# WO Mike (Hammy) Hamilton



## riggermade (23 Feb 2009)

This is an e-mail I received.  I will post more as I get news.

"Just got a call from Al McGee advising of Mike's passing.  Mike was in Cold Lake for the past couple of weeks doing para trials of some sort, he was in car accident on Friday evening when the car was T-boned.  Mike was passenger in rear seat.  He was flown by STARS air ambulance to the Royal Alex, Edmonton.  Al spoke with him today immediately before he went into surgery.  Al says that Mike was in good spirits and was really himself with no apparent "fatal injuries"  Mike passed away on surgery table.



Mike's wife, CO and RSM have flown out from Trenton and at Royal Alex with Al and others as I type this.



Al has no other details but will pass on to me as this materialize.

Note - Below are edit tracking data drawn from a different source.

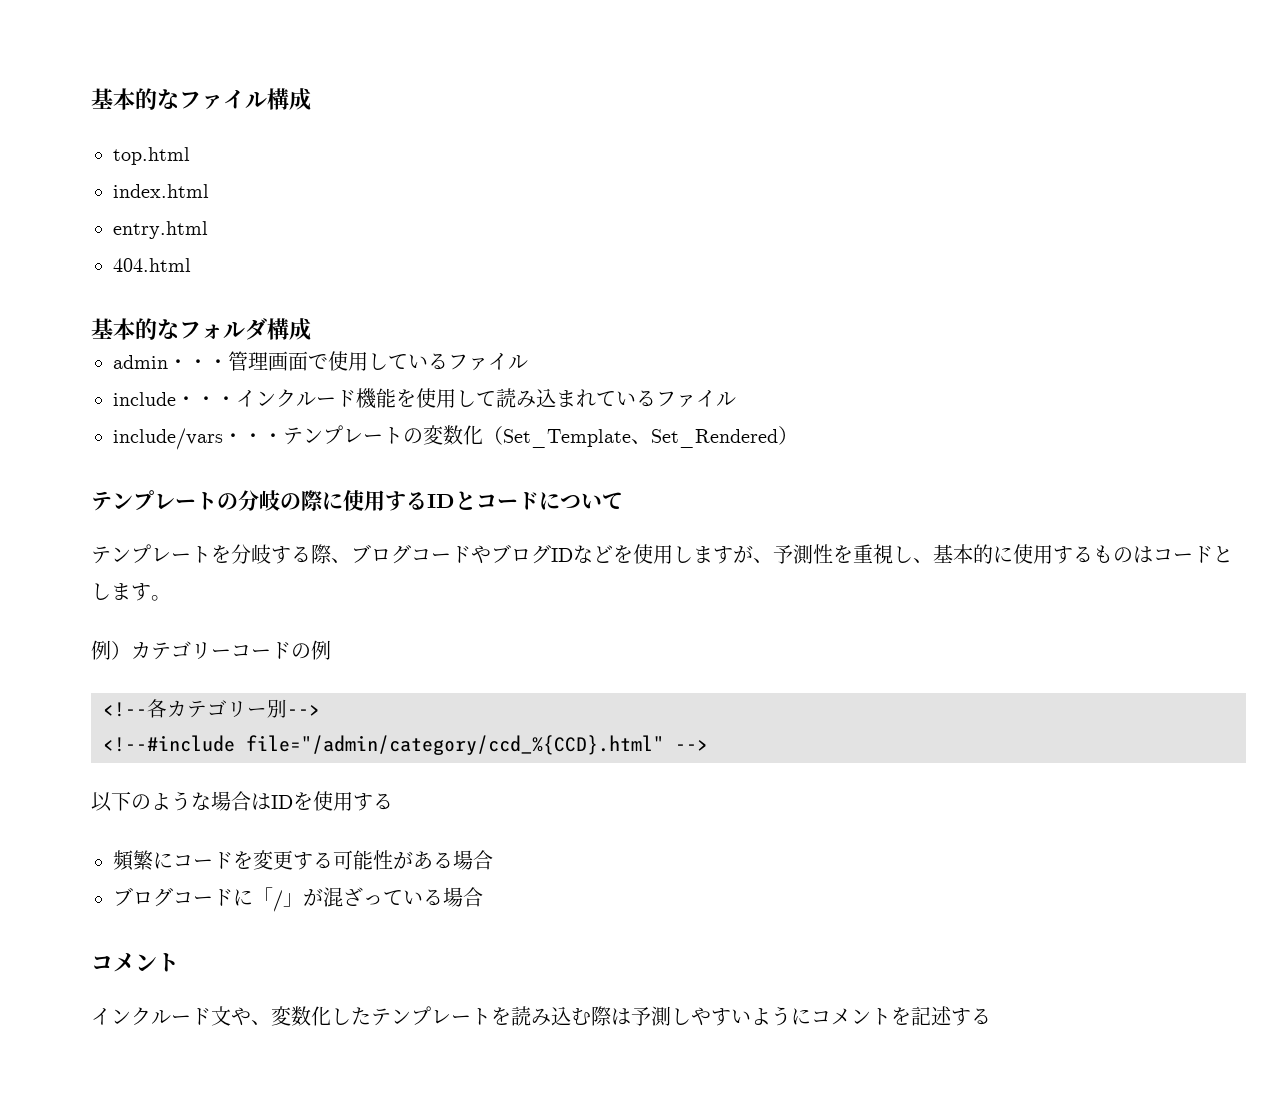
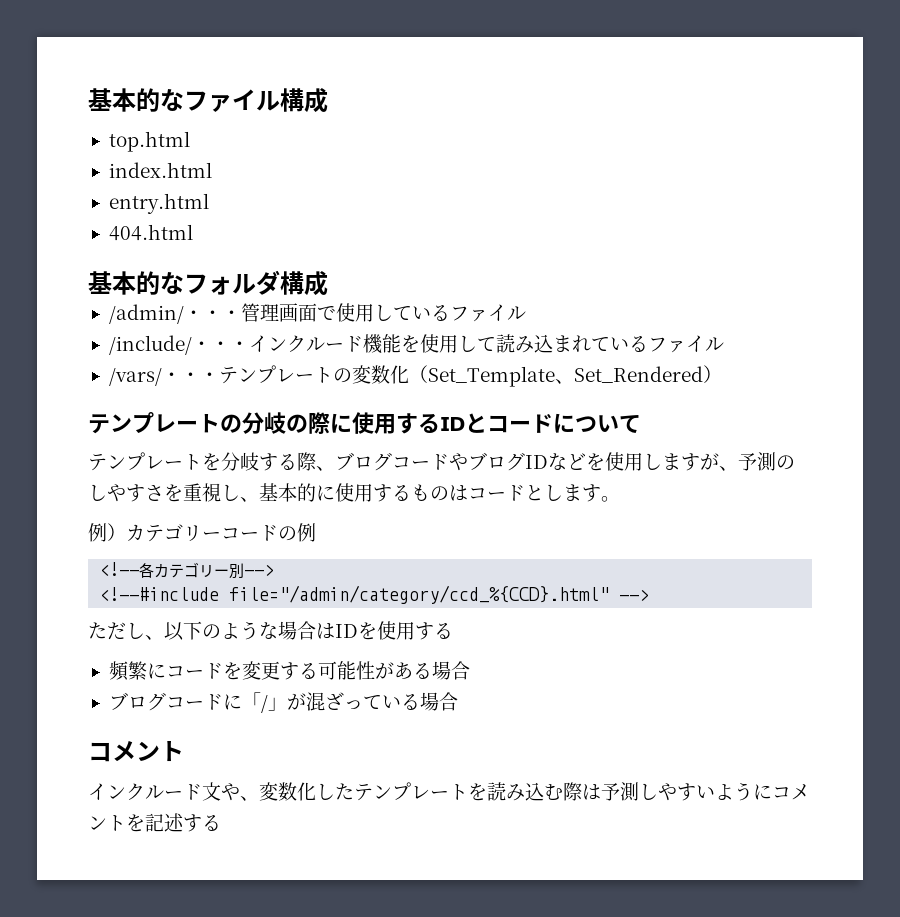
[113,355,168,369] admin -> [108,304,184,324] /admin/
[113,392,176,406] include -> [108,335,192,355] /include/
[113,428,223,450] include/vars -> [108,368,162,386] /vars/
[813,544,833,564] 性 -> [776,455,795,470] [88,484,164,502] のしやすさ
(708, 745) none -> [88,622,164,640] ただし、

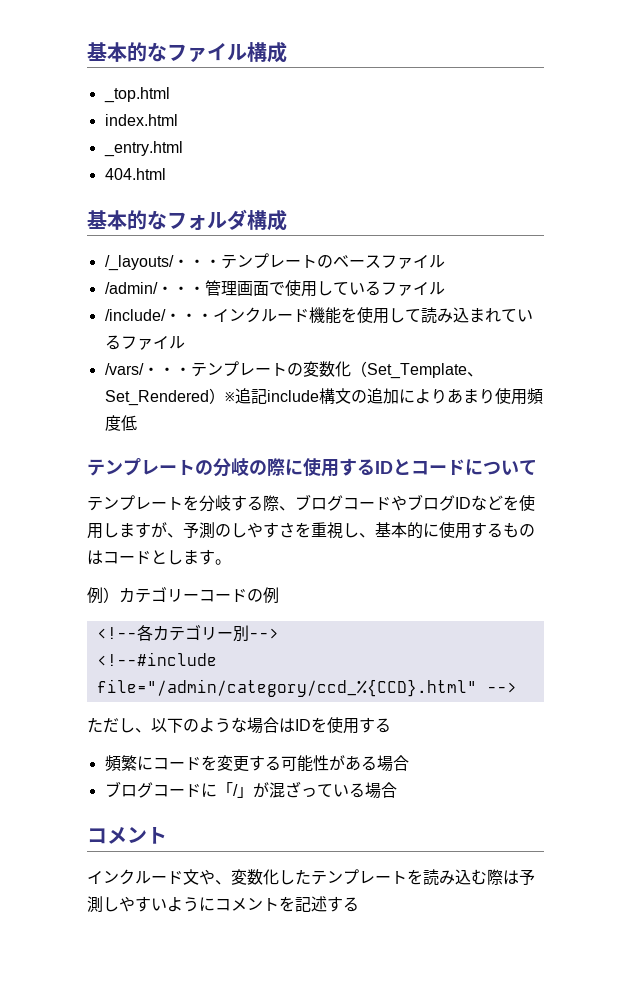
[108,131,190,152] top.html -> [103,87,170,103] _top.html
[108,193,209,214] entry.html -> [103,141,183,157] _entry.html
(328, 283) none -> [104,253,445,271] // /_layouts/・・・テンプレートのベースファイル
(722, 374) none -> [224,388,543,405] [104,415,137,431] ※追記include構文の追加によりあまり使用頻度低

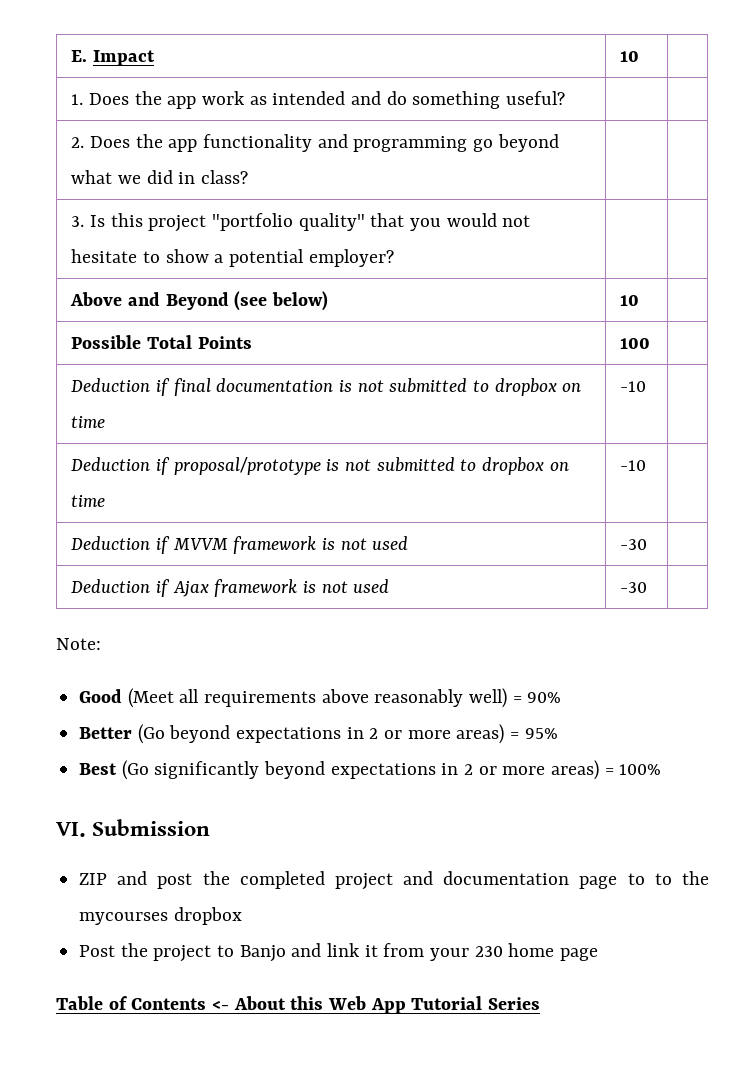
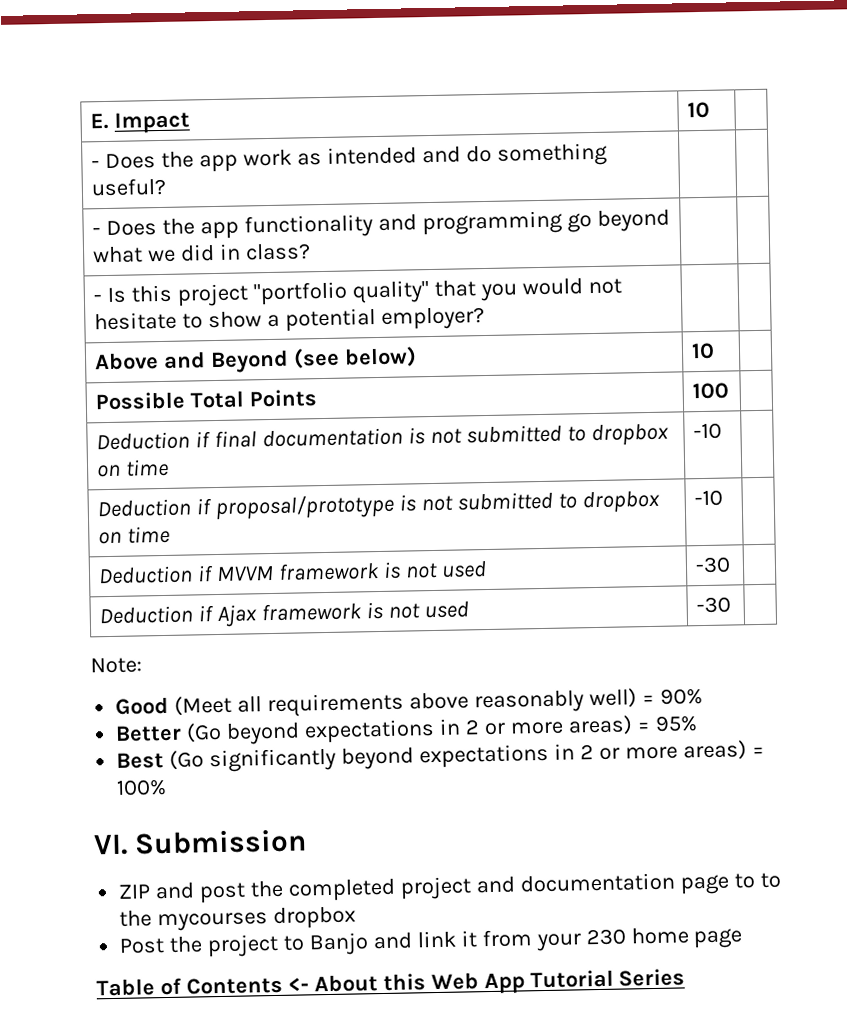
[71,94,84,105] 1. -> [91,160,101,169] -
[71,137,85,148] 2. -> [92,227,102,236] -
[71,216,85,227] 3. -> [93,294,103,303] -

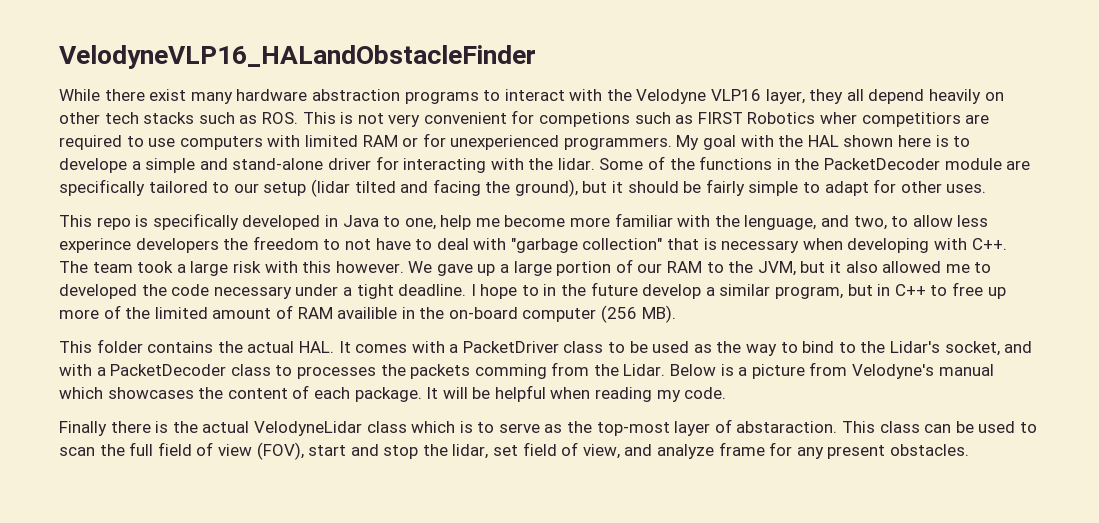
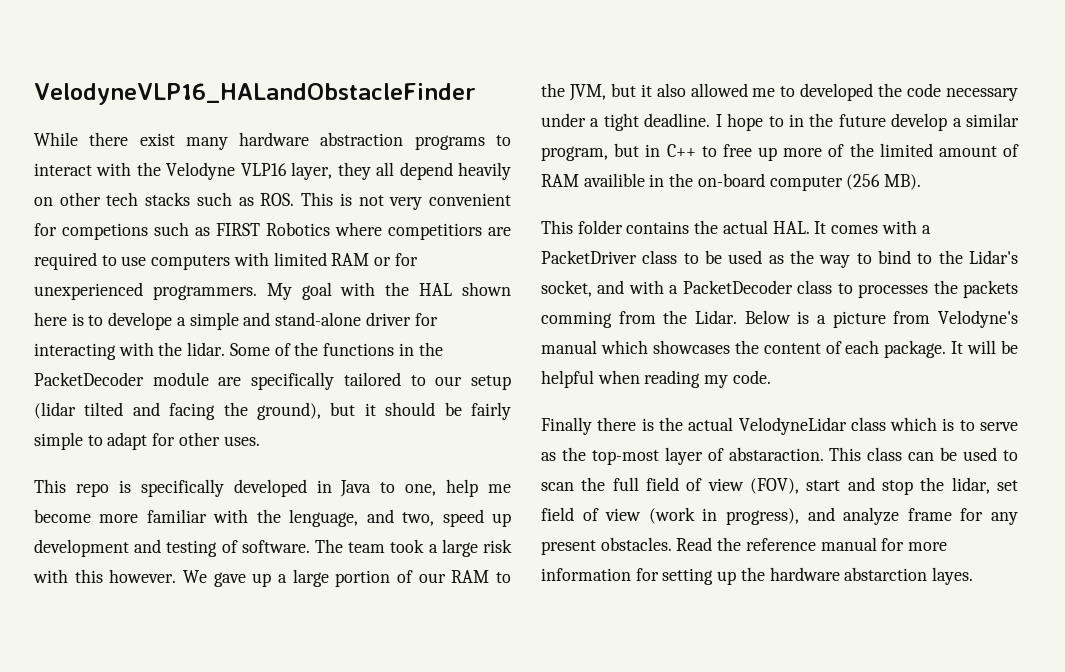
[820,112,858,124] wher -> [335,222,382,236] where
[891,215,989,227] [59,236,1007,253] to allow less experince developers the freedom to not have to deal with "garbage collection" that is necessary when developing with C++. -> [442,509,512,527] [34,539,310,557] speed up development and testing of software.
[582,444,620,459] view, -> [605,507,799,525] view (work in progress),
(969, 450) none -> [676,537,948,551] [541,567,974,585] Read the reference manual for more information for setting up the hardware abstarction layes.

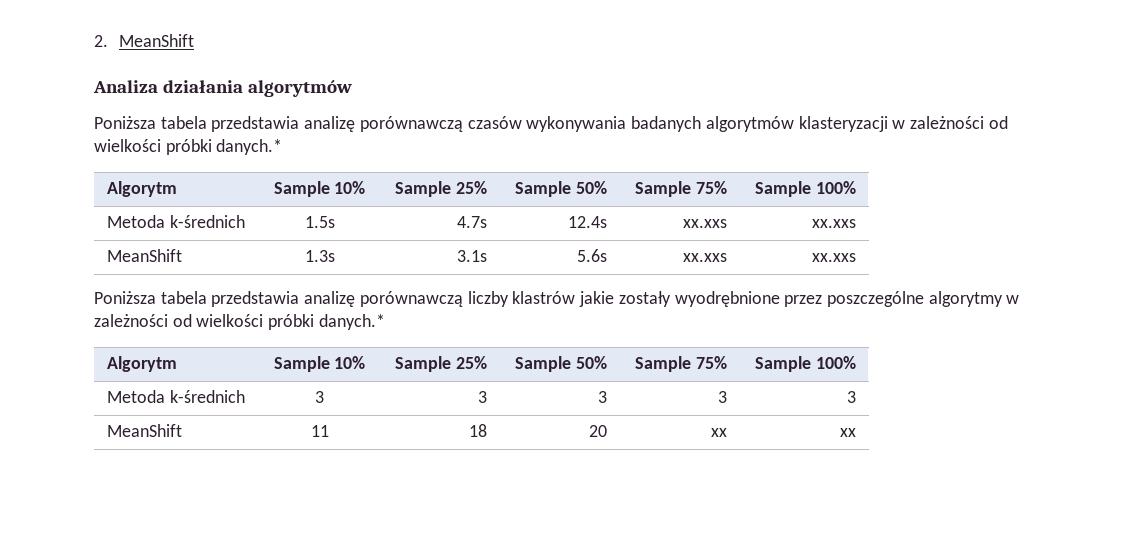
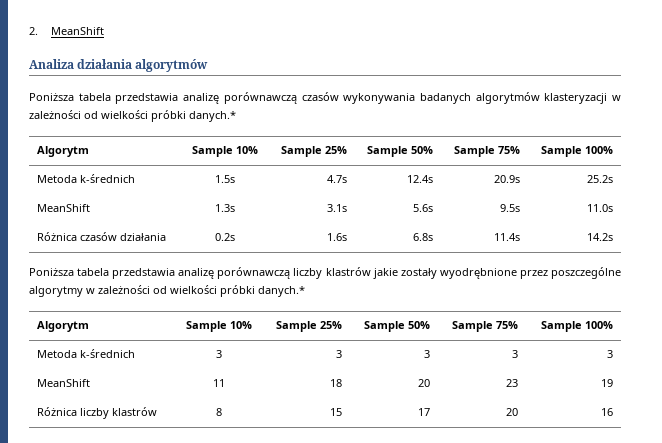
[683,219,728,228] [812,219,857,228] xx.xxs | xx.xxs -> [493,175,520,183] [586,175,613,183] 20.9s | 25.2s
[683,253,728,262] [812,253,857,262] xx.xxs | xx.xxs -> [499,204,520,212] [586,204,613,212] [37,232,167,241] [214,233,235,241] [326,233,347,241] [412,233,433,241] [493,233,520,241] [586,233,613,241] 9.5s | 11.0s // Różnica czasów działania | 0.2s | 1.6s | 6.8s | 11.4s | 14.2s
[711,428,728,437] [840,428,857,437] xx | xx -> [505,379,518,387] [600,379,613,387] [37,407,158,419] [215,408,222,416] [329,408,342,416] [417,408,430,416] [505,408,518,416] [600,408,613,416] 23 | 19 // Różnica liczby klastrów | 8 | 15 | 17 | 20 | 16

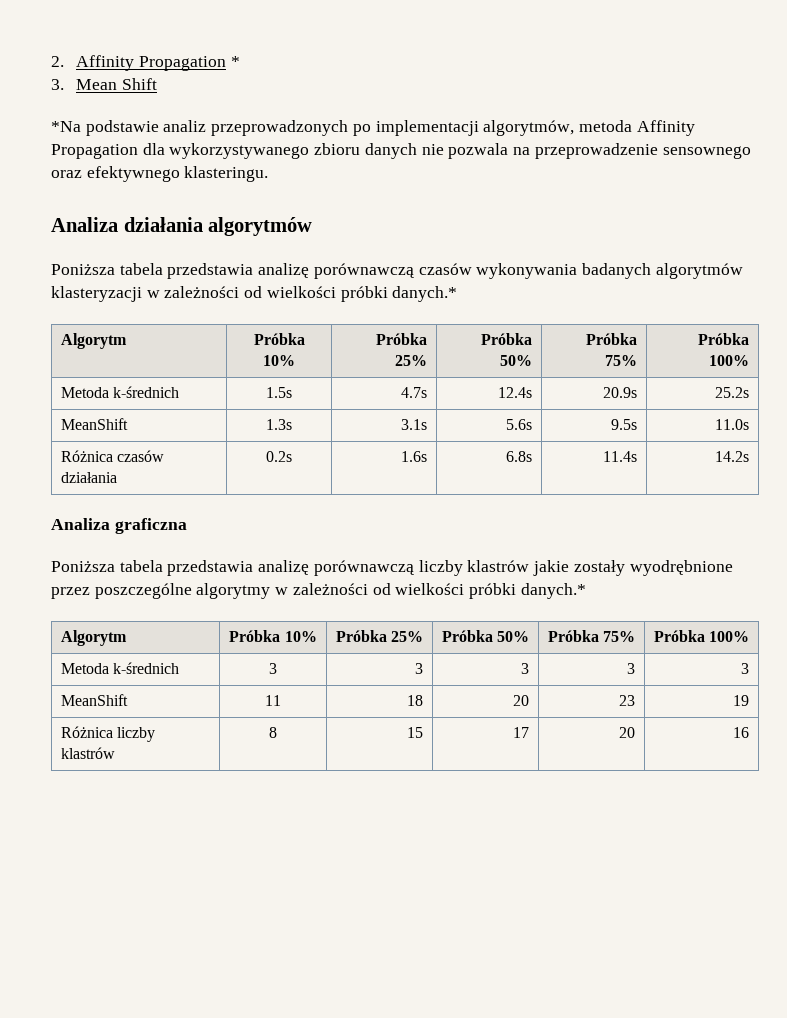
[50,27,104,35] MeanShift -> [76,55,240,71] [51,78,158,90] [51,120,695,136] [51,143,751,159] [51,166,269,182] Affinity Propagation * // 3. Mean Shift // *Na podstawie analiz przeprowadzonych po implementacji algorytmów, metoda Affinity Propagation dla wykorzystywanego zbioru danych nie pozwala na przeprowadzenie sensownego oraz efektywnego klasteringu.
[191,146,258,157] [280,146,347,157] [366,146,433,157] [453,146,520,157] [540,146,582,157] Sample 10% | Sample 25% | Sample 50% | Sample 75% | Sample -> [253,333,305,345] [263,355,295,366] [376,333,428,345] [395,355,428,366] [481,333,533,345] [500,355,533,366] [586,333,638,345] [605,355,638,366] [698,333,750,345] Próbka 10% | Próbka 25% | Próbka 50% | Próbka 75% | Próbka
(613, 237) none -> [51,518,187,534] // Analiza graficzna
[185,321,252,332] [275,321,342,332] [363,321,430,332] [451,321,518,332] [540,321,582,332] Sample 10% | Sample 25% | Sample 50% | Sample 75% | Sample -> [229,630,317,642] [336,630,424,642] [442,630,530,642] [548,630,636,642] [654,630,706,642] Próbka 10% | Próbka 25% | Próbka 50% | Próbka 75% | Próbka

I will pass on to as I get them.



Please pass on to whomever else you may have on your contact list.



Dave "


----------



## armyvern (23 Feb 2009)

Fuck.

Fuck.

Fuck.

Hammy videotaped my first jump. Family, jumping, beer, food ... in that order.
Light winds and soft landings.


----------



## riggermade (23 Feb 2009)

Vern 

There were two others in the xar with him who were released from hospital, I will post more details as I receive them


----------



## riggermade (23 Feb 2009)

From the Edmonton Sun

COLD LAKE — A Canadian soldier has died after a traffic crash in Cold Lake, Alta.

Warrant Officer Michael Hamilton was seriously injured Friday in a two-vehicle crash.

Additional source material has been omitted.